DESCRIPTION (provided by applicant): The energy-linked inner mitochondrial membrane enzyme nicotinamide nucleotide transhydrogenase (TH) couples the proton motive force (pmf) generated by respiration to formation of NADPH. In the absence of NADPH reactive oxygen species (ROS) lead to mitochondrial dysfunction which is strongly correlated with neurodegenerative diseases. In pancreatic beta cells, oxidative stress arising from TH mutations is correlated with type 2 diabetes due to loss of the redox signaling that controls insulin secretion. To understand the relationship between ROS, mitochondrial dysfunction and disease, it is necessary to understand the mechanism by which TH couples the pmf with formation of NADPH. Extensive biochemical and genetic data are available, but to define a mechanism crystal structures of the entire enzyme and its constituent subunits are required. Further, knowledge of the dispositions of the subunits during hydride transfer and proton pumping are required. A viable strategy employs TH from Thermus thermophilus for crystallization of the enzyme and its individual components. Diffraction quality crystals of the membrane intercalated domains have been obtained in the lipidic cubic phase (LCP); structures of the membrane domains in complex with the soluble, NADP(H) binding domain (domain III) will also be obtained via construct design and co- crystallization. High resolution structures of the soluble NAD(H) subunit alone and in complex with domain III have been solved. Large prismatic crystals of intact TH in multiple morphologies are available for diffraction experiments. The component crystal structures will be positioned within the TH electron density envelop using lower resolution X-ray data and EM methods (single particle averaging and electron diffraction), revealing for the first time a complete structure of TH. SAXS experiments in the presence of NAD(H) and NADP(H), together with the crystal structures, will identify motions of domain III within the complex. Structure guided site- directed mutagenesis and biochemical assays (cyclic and reverse hydride transfer, vectorial proton pumping) will define residue functions. Knowledge of structure, conformational states, and function will enable a mechanism for coupling proton translocation and NADPH formation to be deduced.

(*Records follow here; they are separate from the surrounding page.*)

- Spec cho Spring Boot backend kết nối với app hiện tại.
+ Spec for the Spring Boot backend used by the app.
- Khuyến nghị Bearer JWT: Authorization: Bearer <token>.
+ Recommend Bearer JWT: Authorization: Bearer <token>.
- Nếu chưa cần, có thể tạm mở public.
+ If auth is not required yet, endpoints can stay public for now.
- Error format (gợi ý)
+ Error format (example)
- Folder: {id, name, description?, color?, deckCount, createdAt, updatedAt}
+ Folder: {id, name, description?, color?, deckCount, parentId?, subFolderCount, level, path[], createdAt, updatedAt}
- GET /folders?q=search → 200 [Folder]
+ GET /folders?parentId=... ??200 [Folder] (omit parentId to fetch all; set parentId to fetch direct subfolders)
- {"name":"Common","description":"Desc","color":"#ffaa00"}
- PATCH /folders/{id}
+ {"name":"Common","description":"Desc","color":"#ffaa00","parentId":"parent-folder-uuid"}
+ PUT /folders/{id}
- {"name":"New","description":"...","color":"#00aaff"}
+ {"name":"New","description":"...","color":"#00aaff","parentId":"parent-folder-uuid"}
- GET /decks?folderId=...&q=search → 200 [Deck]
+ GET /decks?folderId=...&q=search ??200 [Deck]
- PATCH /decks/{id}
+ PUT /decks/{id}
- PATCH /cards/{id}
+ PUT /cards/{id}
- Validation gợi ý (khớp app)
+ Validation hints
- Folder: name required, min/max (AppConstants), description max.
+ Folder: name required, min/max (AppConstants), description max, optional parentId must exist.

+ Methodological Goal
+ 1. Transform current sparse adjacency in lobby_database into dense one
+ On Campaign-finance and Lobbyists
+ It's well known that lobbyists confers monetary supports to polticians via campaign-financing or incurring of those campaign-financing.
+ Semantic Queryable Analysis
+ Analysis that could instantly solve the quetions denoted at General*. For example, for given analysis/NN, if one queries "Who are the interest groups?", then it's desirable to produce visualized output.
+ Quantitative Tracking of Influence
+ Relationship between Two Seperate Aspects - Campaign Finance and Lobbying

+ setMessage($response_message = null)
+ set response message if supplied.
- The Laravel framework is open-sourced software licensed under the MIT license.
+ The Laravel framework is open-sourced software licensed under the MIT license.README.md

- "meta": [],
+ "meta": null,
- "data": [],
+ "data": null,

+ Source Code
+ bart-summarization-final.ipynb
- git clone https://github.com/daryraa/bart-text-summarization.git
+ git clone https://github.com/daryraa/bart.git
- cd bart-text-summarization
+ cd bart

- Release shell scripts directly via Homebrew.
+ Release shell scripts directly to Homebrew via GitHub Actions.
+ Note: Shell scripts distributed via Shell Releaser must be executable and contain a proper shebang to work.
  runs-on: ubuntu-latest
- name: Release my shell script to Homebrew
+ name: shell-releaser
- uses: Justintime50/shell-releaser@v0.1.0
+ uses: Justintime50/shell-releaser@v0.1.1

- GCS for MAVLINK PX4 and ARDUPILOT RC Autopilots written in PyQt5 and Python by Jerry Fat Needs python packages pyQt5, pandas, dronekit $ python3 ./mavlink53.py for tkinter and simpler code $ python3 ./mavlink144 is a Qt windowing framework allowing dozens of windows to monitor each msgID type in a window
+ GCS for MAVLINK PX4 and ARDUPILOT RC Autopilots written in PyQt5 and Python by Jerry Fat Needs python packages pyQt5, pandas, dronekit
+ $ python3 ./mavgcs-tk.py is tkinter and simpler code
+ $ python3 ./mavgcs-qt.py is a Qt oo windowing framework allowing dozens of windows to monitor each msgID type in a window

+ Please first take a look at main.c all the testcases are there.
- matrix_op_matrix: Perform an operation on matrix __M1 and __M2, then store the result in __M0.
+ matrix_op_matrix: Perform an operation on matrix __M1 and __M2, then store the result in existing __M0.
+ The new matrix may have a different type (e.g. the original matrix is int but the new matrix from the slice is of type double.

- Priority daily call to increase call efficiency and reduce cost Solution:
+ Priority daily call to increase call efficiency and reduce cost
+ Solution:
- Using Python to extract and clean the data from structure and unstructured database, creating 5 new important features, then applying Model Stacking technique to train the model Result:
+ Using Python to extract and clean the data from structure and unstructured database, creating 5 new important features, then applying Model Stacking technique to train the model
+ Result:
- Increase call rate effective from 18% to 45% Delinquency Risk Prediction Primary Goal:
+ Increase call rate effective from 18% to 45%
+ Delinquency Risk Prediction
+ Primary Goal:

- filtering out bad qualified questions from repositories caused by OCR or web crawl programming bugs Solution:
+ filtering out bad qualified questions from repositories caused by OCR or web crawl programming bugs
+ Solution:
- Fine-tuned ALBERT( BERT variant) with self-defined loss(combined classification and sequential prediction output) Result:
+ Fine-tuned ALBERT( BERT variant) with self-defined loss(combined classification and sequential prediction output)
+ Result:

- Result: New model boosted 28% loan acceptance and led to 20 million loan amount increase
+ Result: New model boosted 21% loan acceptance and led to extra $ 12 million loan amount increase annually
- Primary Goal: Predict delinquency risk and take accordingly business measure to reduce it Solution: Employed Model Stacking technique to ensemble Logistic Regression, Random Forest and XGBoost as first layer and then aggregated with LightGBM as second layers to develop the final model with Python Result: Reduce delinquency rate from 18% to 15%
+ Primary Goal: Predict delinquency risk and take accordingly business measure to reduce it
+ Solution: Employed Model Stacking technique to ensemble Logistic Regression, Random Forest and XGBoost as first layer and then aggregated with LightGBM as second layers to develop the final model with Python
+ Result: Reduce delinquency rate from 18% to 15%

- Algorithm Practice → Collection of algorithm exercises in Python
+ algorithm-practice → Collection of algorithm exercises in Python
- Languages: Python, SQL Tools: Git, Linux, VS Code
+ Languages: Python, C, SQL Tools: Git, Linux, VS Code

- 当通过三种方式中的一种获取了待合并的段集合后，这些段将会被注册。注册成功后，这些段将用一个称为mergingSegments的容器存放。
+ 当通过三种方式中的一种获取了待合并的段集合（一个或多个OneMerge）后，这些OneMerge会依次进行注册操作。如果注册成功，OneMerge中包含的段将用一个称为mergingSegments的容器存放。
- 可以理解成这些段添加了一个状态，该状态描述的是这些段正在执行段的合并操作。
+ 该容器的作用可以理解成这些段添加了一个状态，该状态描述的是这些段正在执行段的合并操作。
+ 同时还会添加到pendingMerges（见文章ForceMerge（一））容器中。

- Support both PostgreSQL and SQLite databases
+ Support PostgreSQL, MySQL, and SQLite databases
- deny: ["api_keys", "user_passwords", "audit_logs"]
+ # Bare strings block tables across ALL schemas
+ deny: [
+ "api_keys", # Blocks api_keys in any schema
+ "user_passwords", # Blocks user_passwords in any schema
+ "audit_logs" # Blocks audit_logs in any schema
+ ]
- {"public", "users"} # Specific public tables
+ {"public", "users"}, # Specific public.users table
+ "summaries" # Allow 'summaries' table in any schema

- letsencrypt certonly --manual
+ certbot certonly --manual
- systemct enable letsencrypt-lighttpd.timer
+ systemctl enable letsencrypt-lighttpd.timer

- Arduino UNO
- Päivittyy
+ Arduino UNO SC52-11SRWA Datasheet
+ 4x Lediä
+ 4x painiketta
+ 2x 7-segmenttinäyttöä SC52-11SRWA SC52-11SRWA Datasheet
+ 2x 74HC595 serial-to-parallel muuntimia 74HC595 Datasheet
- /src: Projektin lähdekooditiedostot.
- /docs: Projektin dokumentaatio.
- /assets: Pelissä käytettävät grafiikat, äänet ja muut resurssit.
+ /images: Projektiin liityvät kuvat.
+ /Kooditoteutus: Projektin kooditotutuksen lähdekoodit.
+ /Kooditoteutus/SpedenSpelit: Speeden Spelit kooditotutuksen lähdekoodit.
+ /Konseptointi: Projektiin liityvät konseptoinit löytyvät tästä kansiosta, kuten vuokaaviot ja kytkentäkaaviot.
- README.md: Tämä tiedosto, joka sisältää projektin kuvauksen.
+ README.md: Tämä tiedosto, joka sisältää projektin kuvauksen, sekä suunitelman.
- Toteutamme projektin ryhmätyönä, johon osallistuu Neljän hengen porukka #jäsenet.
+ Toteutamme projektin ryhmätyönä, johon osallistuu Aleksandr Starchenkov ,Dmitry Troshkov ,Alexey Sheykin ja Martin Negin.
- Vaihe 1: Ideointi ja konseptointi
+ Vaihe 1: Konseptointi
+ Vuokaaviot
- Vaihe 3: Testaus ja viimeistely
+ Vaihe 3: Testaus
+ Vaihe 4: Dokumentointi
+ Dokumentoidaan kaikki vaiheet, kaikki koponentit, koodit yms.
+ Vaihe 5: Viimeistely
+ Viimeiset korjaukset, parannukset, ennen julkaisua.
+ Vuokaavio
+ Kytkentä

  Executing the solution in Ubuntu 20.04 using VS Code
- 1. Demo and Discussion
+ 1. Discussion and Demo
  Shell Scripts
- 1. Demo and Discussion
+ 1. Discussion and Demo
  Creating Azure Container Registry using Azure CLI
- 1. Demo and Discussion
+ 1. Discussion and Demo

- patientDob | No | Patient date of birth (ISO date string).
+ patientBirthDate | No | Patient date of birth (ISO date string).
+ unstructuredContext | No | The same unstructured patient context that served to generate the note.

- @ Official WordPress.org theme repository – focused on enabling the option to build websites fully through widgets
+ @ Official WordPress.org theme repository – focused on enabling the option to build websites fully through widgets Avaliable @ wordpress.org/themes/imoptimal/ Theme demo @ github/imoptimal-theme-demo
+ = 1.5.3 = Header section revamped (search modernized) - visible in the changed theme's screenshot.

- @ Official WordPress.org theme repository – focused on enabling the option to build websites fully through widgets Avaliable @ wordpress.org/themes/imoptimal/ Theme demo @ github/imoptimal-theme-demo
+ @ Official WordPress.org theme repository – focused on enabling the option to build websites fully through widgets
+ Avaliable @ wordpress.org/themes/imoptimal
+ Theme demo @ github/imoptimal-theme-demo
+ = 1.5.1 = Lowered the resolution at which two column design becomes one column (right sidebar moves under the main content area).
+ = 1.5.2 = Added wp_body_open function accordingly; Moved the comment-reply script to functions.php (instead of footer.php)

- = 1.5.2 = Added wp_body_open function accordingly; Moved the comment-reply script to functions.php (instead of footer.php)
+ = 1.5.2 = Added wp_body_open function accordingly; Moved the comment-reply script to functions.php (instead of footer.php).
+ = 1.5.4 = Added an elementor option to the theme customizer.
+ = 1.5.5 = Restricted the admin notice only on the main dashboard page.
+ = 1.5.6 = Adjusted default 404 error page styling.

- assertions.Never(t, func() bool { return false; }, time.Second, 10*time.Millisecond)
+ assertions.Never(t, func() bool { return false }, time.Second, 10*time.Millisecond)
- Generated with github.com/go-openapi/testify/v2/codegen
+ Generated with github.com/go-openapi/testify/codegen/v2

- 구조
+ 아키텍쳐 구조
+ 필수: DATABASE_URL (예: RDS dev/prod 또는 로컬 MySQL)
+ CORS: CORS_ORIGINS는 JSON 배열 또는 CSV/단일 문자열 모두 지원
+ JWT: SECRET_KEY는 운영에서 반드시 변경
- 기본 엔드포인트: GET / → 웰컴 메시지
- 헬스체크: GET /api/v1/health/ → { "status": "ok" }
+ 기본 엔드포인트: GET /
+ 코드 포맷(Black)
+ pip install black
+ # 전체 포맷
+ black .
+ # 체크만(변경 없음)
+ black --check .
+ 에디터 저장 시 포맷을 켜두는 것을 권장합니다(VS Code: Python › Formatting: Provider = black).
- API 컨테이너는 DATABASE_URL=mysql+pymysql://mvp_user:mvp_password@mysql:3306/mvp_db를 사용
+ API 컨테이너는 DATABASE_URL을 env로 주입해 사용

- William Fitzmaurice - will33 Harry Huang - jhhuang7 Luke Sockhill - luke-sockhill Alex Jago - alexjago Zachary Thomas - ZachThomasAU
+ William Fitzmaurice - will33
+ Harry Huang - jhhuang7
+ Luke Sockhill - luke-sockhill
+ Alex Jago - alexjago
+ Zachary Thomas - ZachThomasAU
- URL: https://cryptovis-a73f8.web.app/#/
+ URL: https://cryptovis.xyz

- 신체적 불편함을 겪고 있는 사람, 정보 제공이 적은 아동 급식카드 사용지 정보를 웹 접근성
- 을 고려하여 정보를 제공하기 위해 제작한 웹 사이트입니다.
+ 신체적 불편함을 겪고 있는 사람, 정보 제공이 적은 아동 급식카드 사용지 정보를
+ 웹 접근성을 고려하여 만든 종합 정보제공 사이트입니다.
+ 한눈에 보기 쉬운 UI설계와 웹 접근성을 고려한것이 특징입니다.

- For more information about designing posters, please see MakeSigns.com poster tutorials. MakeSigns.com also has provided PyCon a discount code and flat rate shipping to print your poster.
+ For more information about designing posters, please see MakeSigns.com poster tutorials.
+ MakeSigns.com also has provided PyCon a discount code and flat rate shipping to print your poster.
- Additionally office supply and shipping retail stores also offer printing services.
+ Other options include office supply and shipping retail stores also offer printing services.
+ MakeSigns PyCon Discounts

描述（由申请方提供）：能量相关线粒体内膜酶烟酰胺核苷酸转氢酶（TH）将呼吸产生的质子动力（pmf）与NADPH的形成偶联。在NADPH缺乏的情况下，活性氧（ROS）导致线粒体功能障碍，这与神经退行性疾病密切相关。在胰腺β细胞中，由TH突变引起的氧化应激与2型糖尿病相关，这是由于控制胰岛素分泌的氧化还原信号的丢失。为了了解ROS、线粒体功能障碍和疾病之间的关系，有必要了解TH将pmf与NADPH形成偶联的机制。广泛的生物化学和遗传学数据是可用的，但要定义整个酶及其组成亚基的机制，需要晶体结构。此外，氢化物转移和质子泵期间的亚单位的处置的知识是必需的。一种可行的策略是采用来自嗜热栖热菌的TH来结晶酶及其单个组分。已经在介晶立方相（LCP）中获得了膜嵌入结构域的衍射质量晶体;还将通过构建体设计和共结晶获得与可溶性NADP（H）结合结构域（结构域III）复合的膜结构域的结构。已经解决了单独的可溶性NAD（H）亚基和与结构域III复合的可溶性NAD（H）亚基的高分辨率结构。完整的TH在多种形态的大棱柱晶体可用于衍射实验。组分晶体结构将使用较低分辨率的X射线数据和EM方法（单粒子平均和电子衍射）定位在TH电子密度包络内，首次揭示TH的完整结构。在NAD（H）和NADP（H）存在下的SAXS实验以及晶体结构将鉴定复合物内结构域III的运动。结构引导的定点诱变和生物化学测定（循环和反向氢化物转移、矢量质子泵）将定义残基功能。结构，构象状态和功能的知识将使耦合质子易位和NADPH形成的机制被推导出来。